Here is the source code in python that produced this image.

Once you make this type of plot, a natural question that you must ask is — what would be the temperature sensitivity of my device?

#!/usr/bin/env python

from pylab import *

# Clean up, in case this is an interative session, and
# that pylab had been imported before.
close ()

T = 300 # K

# From the table of page T84.  n-type.
N_ref_RT = 1.3e17 # cm^{-3}
N_ref_eta = 2.4
mu_min_RT = 92 # cm^2/(Vs)
mu_min_eta = -0.57
mu_0_RT = 1268 # cm^2/(Vs)
mu_0_eta = -2.33
alpha_RT = 0.91
alpha_eta = -0.146

x = linspace (-30, 40, 100) # C
T = x + 273.15 # K

# Use the empirical equation (the last eq of page T83) for each par.
N_ref = N_ref_RT * (T / 300.) ** N_ref_eta
mu_min = mu_min_RT * (T / 300.) ** mu_min_eta
mu_0 = mu_0_RT * (T / 300.) ** mu_0_eta
alpha = alpha_RT * (T / 300.) ** alpha_eta

# Doping
N = 1e14 # cm^{-3}

mu = mu_min + mu_0 / (1. + (N / N_ref) ** alpha)
R = 350.e3 / mu # Ohm  (for the solution of part (c) of this prob.)

# All hard compuations now done -- plot them!
plot (x, R)
grid ()

# Do not forget to give axis labels with UNITS!
xlabel ('Temperature (C)')
ylabel (r'Resistance ($\Omega$)')

projname = 'P6p4d'
# The command "savefig" is sort of equivalent to "print" of matlab.
# Note that print is a python keyword, and can't be taken by pylab.
# Comment out one of these lines to get a print-out in batch mode.
#savefig ('%s.svg' % projname)
#savefig ('%s.eps' % projname)
savefig ('%s.png' % projname)

Matlab

Here is a matlab version of the same code.

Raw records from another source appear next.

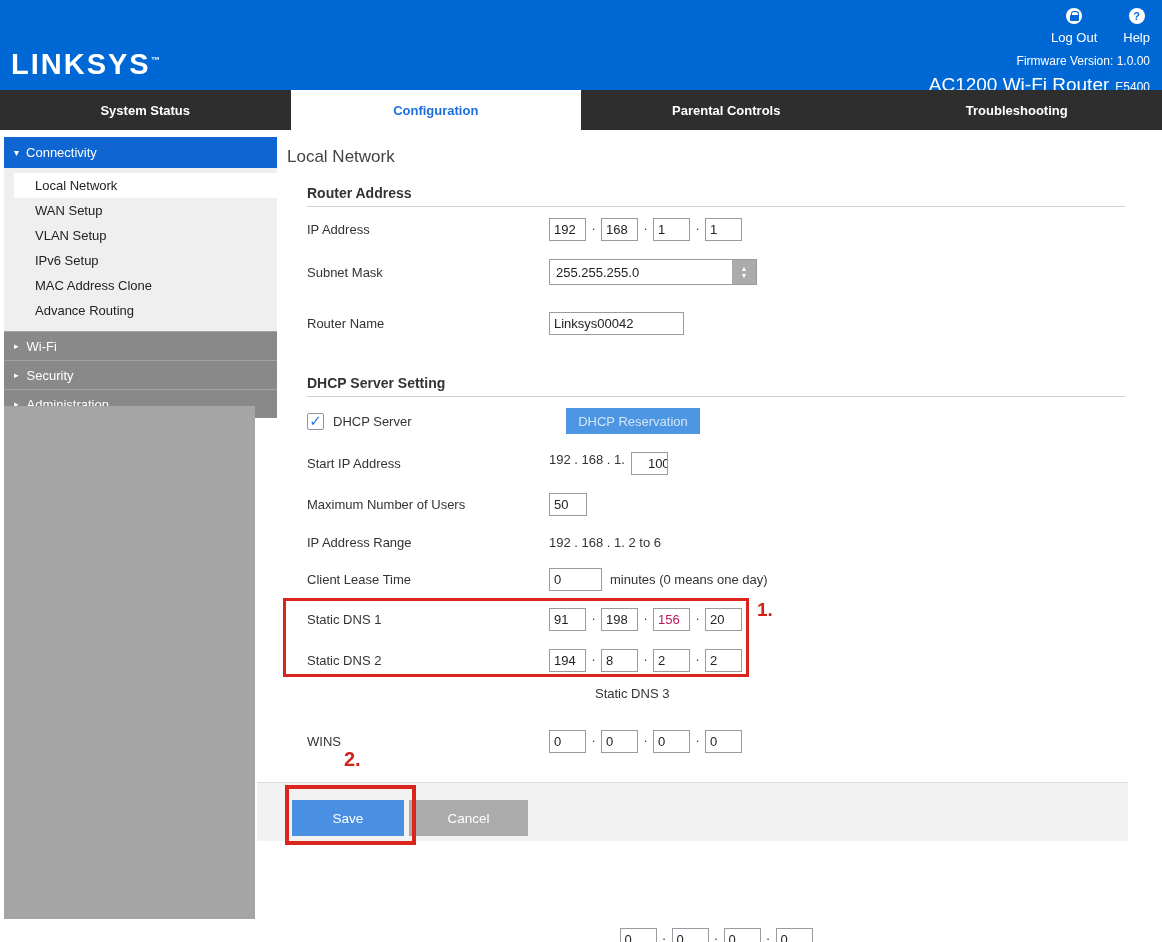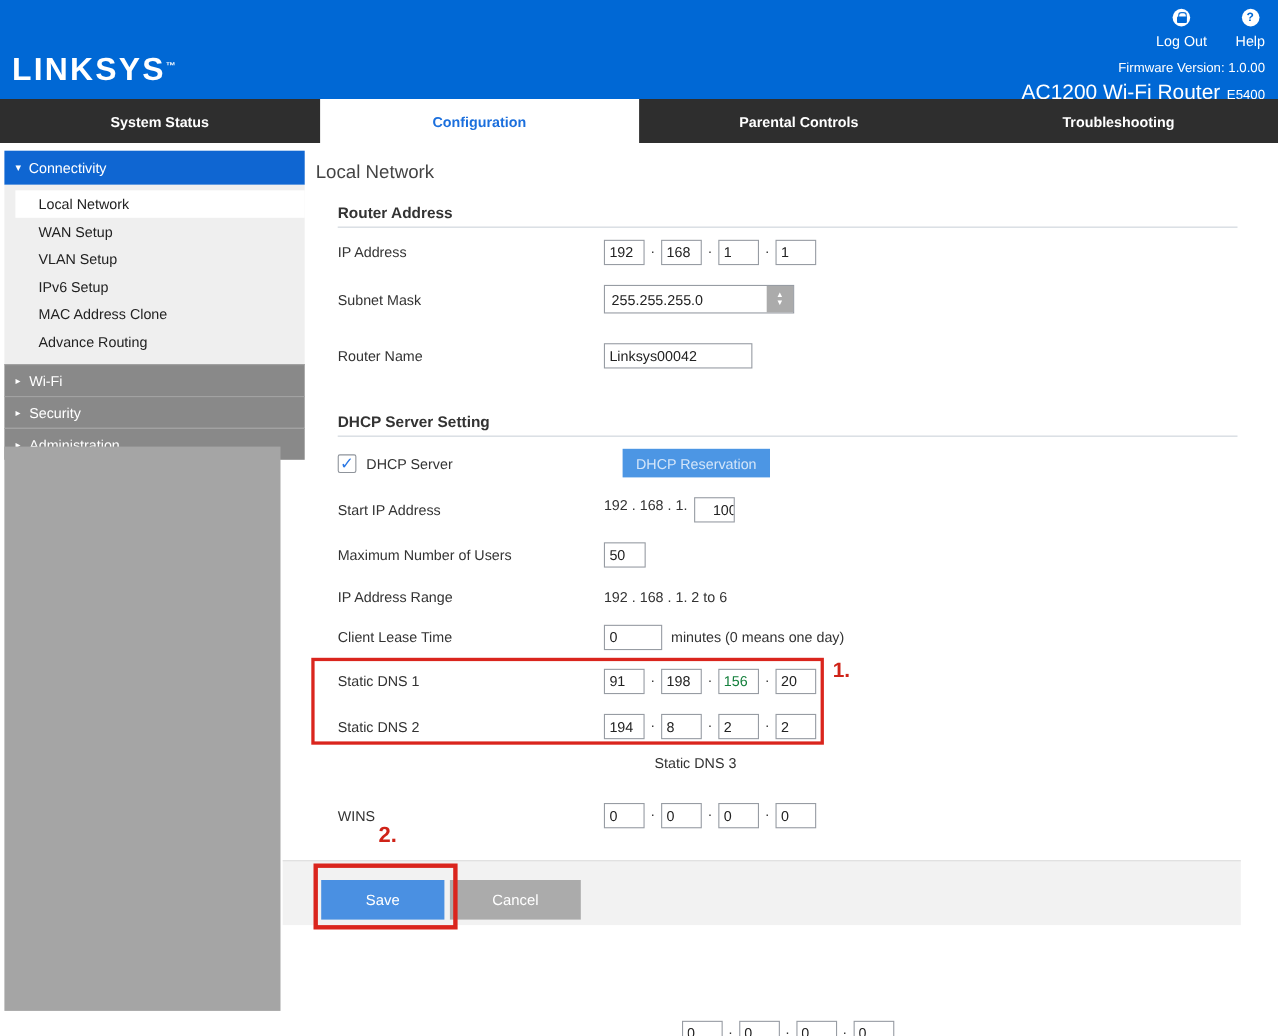--- a/index.html
+++ b/index.html
@@ -47,21 +47,21 @@
   .frow .flabel { width:242px; flex:0 0 242px; }
   .r-ip{top:78px;} .r-subnet{top:121px;} .r-name{top:172px;} .r-dhcp{top:270px;}
   .r-startip{top:312px;} .r-maxusers{top:353px;} .r-range{top:391px;} .r-lease{top:428px;}
   .r-dns1{top:468px;} .r-dns2{top:509px;} .r-dns3{top:549px;flex-direction:column;} .r-wins{top:590px;}
   .octets { display:flex; align-items:flex-start; }
   .octets input { width:37px; height:23px; border:1px solid #979ca3; font-size:13px; padding-left:4px; color:#222; font-family:inherit; }
   .octets .dot { width:15px; text-align:center; color:#333; }
   input.txt { height:23px; border:1px solid #979ca3; font-size:13px; padding-left:4px; color:#222; font-family:inherit; }
   .w-name{width:135px;} .w-small{width:38px;} .w-lease{width:53px;}
   .suffix { margin-left:8px; }
-  .select-box { position:relative; width:173px; height:26px; border:1px solid #979ca3; background:#fff; font-size:13px; color:#222; display:flex; align-items:center; padding-left:6px; cursor:pointer; }
+  .select-box { position:relative; width:208px; height:26px; border:1px solid #979ca3; background:#fff; font-size:13px; color:#222; display:flex; align-items:center; padding-left:6px; cursor:pointer; }
   .select-box .spinner { position:absolute; right:0; top:0; width:24px; height:24px; background:#ababab; color:#fff; display:flex; flex-direction:column; align-items:center; justify-content:center; font-size:7px; line-height:7px; cursor:pointer; }
   .checkbox { width:17px; height:17px; border:1px solid #8f949b; background:#fff; border-radius:2px; display:inline-flex; align-items:center; justify-content:center; color:#2b78e4; font-size:15px; font-weight:bold; margin-right:9px; cursor:pointer; }
   .btn-reserv { position:absolute; left:259px; top:1px; width:134px; height:26px; background:#4c96e4; color:#d3e5f9; font-size:13px; border:none; display:flex; align-items:center; justify-content:center; cursor:pointer; font-family:inherit; }
 
   
   .footer-band { position:absolute; left:257px; top:782px; width:871px; height:59px; background:#f2f2f2; border-top:1px solid #ddd; }
   .btn { position:absolute; top:800px; height:36px; border:none; color:#fff; font-size:13.5px; cursor:pointer; font-family:inherit; }
   .btn-save { left:292px; width:112px; background:#4a90e2; }
   .btn-cancel { left:409px; width:119px; background:#ababab; }
 
@@ -203,21 +203,21 @@
       <span class="suffix">minutes (0 means one day)</span>
     </div>
 
     <div class="frow r-dns1">
       <span class="flabel">Static DNS 1</span>
       <span class="octets">
         <input value="91" style="width: 37px; height: 23px; border: 1px solid rgb(151, 156, 163); font-size: 13px; padding-left: 4px; font-family: inherit; color: rgb(34, 34, 34);">
         <span class="dot">.</span>
         <input value="198" style="width: 37px; height: 23px; border: 1px solid rgb(151, 156, 163); font-size: 13px; padding-left: 4px; font-family: inherit; color: rgb(34, 34, 34);">
         <span class="dot">.</span>
-        <input value="156" style="width: 37px; height: 23px; border: 1px solid rgb(151, 156, 163); font-size: 13px; padding-left: 4px; font-family: inherit; color: #15803d;">
+        <input value="156" style="width: 37px; height: 23px; border: 1px solid rgb(151, 156, 163); font-size: 13px; padding-left: 4px; font-family: inherit; color: #be185d;">
         <span class="dot">.</span>
         <input value="20" style="width: 37px; height: 23px; border: 1px solid rgb(151, 156, 163); font-size: 13px; padding-left: 4px; font-family: inherit; color: rgb(34, 34, 34);">
       </span>
     </div>
 
     <div class="frow r-dns2">
       <span class="flabel">Static DNS 2</span>
       <span class="octets">
         <input value="194" style="width: 37px; height: 23px; border: 1px solid rgb(151, 156, 163); font-size: 13px; padding-left: 4px; font-family: inherit; color: rgb(34, 34, 34);">
         <span class="dot">.</span>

Matlab-produced image and Octave-produced image:

% Clean slate
close
clear

% From the table of page T84.  n-type.
N_ref_RT = 1.3e17 % cm^{-3}
N_ref_eta = 2.4
mu_min_RT = 92 % cm^2/(Vs)
mu_min_eta = -0.57
mu_0_RT = 1268 % cm^2/(Vs)
mu_0_eta = -2.33
alpha_RT = 0.91
alpha_eta = -0.146

x = linspace (-30, 40, 100) % C
T = x + 273.15 % K

% Use the empirical equation (the last eq of page T83) for each par.
% Beware of the difference .^ and ^!
N_ref = N_ref_RT * (T / 300.) .^ N_ref_eta
mu_min = mu_min_RT * (T / 300.) .^ mu_min_eta
mu_0 = mu_0_RT * (T / 300.) .^ mu_0_eta
alpha = alpha_RT * (T / 300.) .^ alpha_eta

% Doping
N = 1e14 % cm^{-3}

% Beware of the difference .^ and ^ and also between ./ and /!
mu = mu_min + mu_0 ./ (1. + (N ./ N_ref) .^ alpha)
R = 3.5e5 ./ mu % Ohm  (for the solution of part (c) of this prob.)

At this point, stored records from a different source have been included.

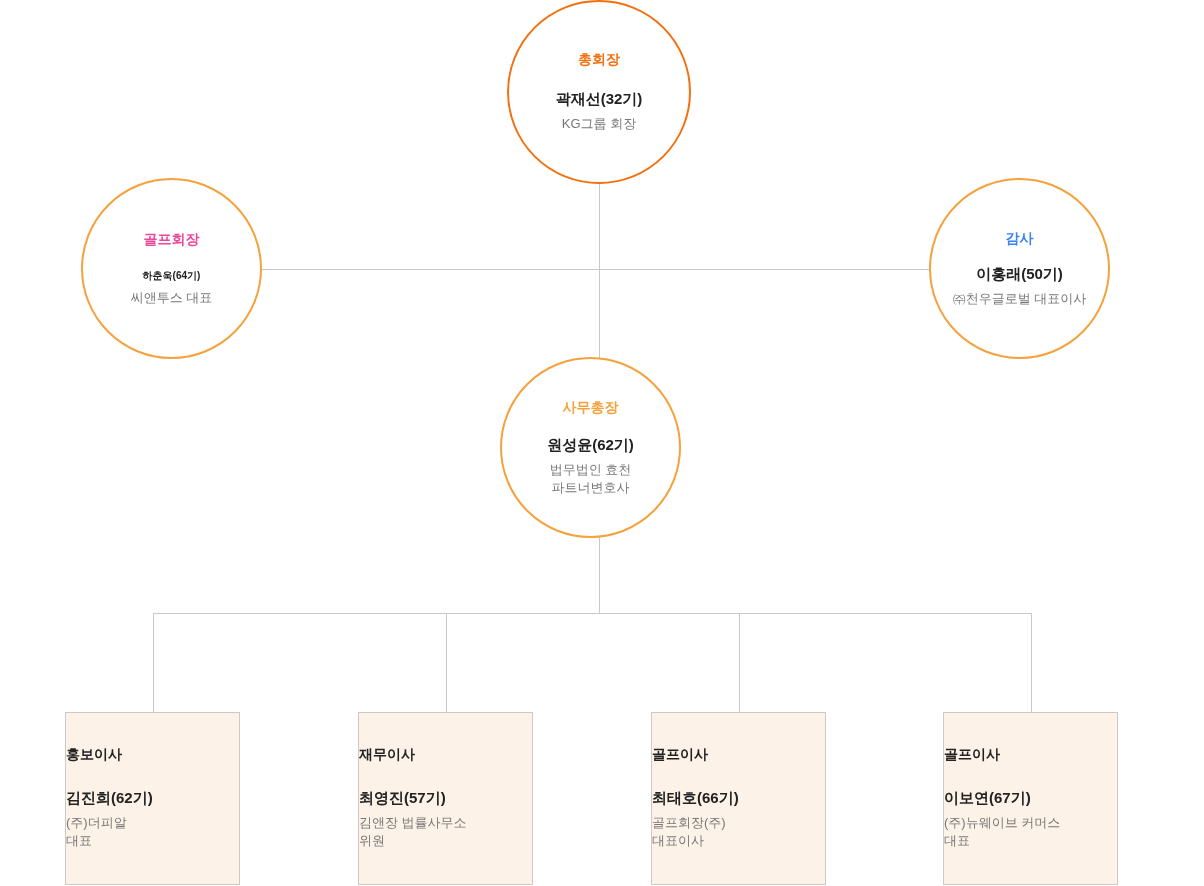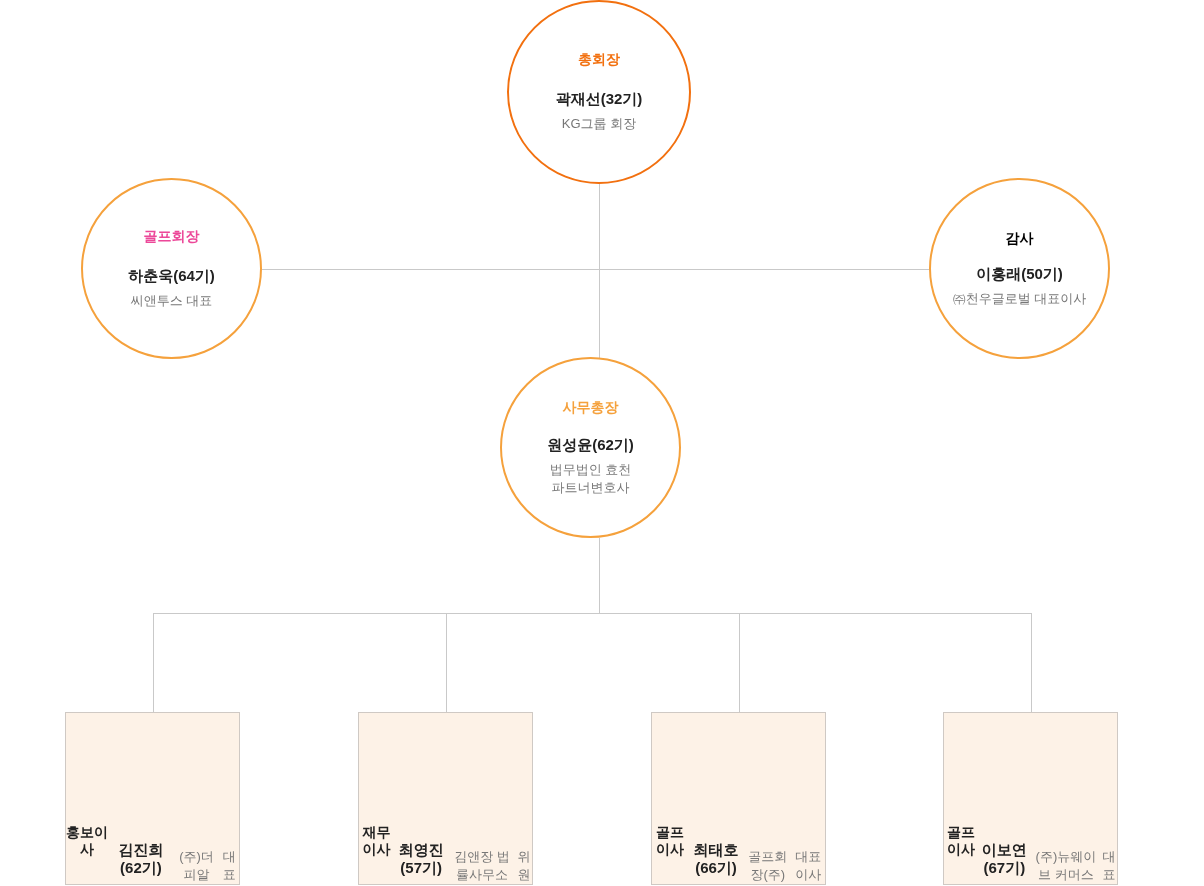--- a/index.html
+++ b/index.html
@@ -76,33 +76,33 @@
     top: 178px;
     width: 181px;
     height: 181px;
     border: 2px solid #f5a13c;
   }
   #circle-golf-chairman .role {
     color: #ec4899;
     font-size: 14px;
     margin-bottom: 22px;
   }
-  #circle-golf-chairman .person { font-size: 15px; margin-bottom: 7px; }
+  #circle-golf-chairman .person { font-size: 10px; margin-bottom: 7px; }
   #circle-golf-chairman .affil  { font-size: 13px; }
 
   
   #circle-auditor {
     left: 929px;
     top: 178px;
     width: 181px;
     height: 181px;
     border: 2px solid #f5a13c;
   }
   #circle-auditor .role {
-    color: #000000;
+    color: #3b82f6;
     font-size: 14px;
     margin-bottom: 18px;
   }
   #circle-auditor .person { font-size: 15px; margin-bottom: 7px; }
   #circle-auditor .affil  { font-size: 13px; }
 
   
   #circle-secretary-general {
     left: 500px;
     top: 357px;
@@ -121,22 +121,22 @@
   
   .node-box {
     position: absolute;
     top: 712px;
     width: 175px;
     height: 173px;
     box-sizing: border-box;
     background: #fdf2e7;
     border: 1px solid #cfc9c4;
     display: flex;
-    flex-direction: row;
-    align-items: flex-end;
+    flex-direction: column;
+    align-items: flex-start;
     justify-content: flex-start;
     text-align: center;
     padding-top: 33px;
   }
   .node-box .role {
     font-size: 14px;
     font-weight: bold;
     color: #222222;
     line-height: 1.2;
     margin-bottom: 26px;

% All hard compuations now done -- plot them!
plot (x, R)
grid ()

% Do not forget to give axis labels with UNITS!
xlabel ('Temperature (C)')
% Matlab can take '\Omega' but Octave can't.
% ylabel ('Resistance (\Omega)')
ylabel ('Resistance (Ohm)')

print -djpeg P6p4d_o.jpg